[Modification records]
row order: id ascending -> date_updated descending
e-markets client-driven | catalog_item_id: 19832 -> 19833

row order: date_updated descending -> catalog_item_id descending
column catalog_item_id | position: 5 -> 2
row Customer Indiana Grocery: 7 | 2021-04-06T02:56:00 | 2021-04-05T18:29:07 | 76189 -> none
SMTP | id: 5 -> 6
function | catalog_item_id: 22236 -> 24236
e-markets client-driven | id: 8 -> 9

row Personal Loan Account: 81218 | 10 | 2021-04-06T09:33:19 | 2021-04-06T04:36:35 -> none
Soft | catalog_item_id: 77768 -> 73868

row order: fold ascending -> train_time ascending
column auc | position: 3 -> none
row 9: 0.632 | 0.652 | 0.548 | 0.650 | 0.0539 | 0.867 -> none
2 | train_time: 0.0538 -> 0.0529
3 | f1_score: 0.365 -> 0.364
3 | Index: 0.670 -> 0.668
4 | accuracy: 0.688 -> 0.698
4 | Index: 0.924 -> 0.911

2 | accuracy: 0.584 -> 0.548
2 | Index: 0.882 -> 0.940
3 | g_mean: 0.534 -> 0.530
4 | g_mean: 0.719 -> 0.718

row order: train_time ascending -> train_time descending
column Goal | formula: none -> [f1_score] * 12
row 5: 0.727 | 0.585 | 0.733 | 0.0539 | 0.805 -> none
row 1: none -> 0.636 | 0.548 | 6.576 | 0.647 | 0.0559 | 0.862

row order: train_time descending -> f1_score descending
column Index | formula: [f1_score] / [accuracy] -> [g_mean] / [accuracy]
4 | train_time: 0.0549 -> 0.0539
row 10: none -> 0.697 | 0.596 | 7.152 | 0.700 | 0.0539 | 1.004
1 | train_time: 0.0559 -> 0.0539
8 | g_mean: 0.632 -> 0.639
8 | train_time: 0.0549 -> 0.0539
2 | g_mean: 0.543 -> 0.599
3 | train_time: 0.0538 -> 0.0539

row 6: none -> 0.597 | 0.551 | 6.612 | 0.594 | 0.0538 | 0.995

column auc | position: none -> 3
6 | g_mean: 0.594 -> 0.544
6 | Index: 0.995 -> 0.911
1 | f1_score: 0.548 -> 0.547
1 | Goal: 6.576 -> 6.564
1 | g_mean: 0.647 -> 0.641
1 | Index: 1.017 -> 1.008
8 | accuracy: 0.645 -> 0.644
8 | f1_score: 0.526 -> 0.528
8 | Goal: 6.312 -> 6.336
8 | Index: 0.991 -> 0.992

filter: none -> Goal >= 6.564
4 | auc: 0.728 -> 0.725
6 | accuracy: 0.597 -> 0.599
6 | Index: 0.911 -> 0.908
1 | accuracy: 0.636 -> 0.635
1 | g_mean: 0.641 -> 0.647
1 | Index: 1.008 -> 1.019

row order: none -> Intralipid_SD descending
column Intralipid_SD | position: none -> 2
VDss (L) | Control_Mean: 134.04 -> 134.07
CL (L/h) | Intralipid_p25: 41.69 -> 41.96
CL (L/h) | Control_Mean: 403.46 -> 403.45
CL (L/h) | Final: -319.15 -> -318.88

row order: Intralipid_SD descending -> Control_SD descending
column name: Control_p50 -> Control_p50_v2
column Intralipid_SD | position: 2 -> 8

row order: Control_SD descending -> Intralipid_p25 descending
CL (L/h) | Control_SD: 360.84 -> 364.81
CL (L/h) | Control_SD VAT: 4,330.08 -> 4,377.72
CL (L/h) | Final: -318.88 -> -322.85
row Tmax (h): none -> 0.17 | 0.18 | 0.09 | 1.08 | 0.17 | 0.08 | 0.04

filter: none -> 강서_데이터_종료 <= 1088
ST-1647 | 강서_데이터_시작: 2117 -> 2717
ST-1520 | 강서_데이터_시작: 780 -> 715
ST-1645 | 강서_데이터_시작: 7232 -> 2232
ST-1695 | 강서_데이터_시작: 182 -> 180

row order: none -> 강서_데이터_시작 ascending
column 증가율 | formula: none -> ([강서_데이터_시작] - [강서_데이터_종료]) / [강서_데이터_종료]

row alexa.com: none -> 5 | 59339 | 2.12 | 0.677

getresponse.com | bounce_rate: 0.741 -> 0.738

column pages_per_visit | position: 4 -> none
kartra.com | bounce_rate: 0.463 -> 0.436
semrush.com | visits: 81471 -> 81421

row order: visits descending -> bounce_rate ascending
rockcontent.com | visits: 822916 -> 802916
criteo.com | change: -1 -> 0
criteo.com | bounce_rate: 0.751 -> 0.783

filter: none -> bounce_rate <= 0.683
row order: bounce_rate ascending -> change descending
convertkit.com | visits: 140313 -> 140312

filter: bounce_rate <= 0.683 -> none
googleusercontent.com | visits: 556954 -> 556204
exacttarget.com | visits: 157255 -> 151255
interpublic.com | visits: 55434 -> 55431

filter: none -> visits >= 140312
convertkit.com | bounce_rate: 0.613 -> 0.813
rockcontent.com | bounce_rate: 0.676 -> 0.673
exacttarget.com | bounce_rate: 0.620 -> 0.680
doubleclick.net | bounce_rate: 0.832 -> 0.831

The problem: Your task is to repeat the records exactly. Begin at their first line and stop after the line containing "SMTP | id: 5 -> 6".

Final answer:
row order: id ascending -> date_updated descending
e-markets client-driven | catalog_item_id: 19832 -> 19833

row order: date_updated descending -> catalog_item_id descending
column catalog_item_id | position: 5 -> 2
row Customer Indiana Grocery: 7 | 2021-04-06T02:56:00 | 2021-04-05T18:29:07 | 76189 -> none
SMTP | id: 5 -> 6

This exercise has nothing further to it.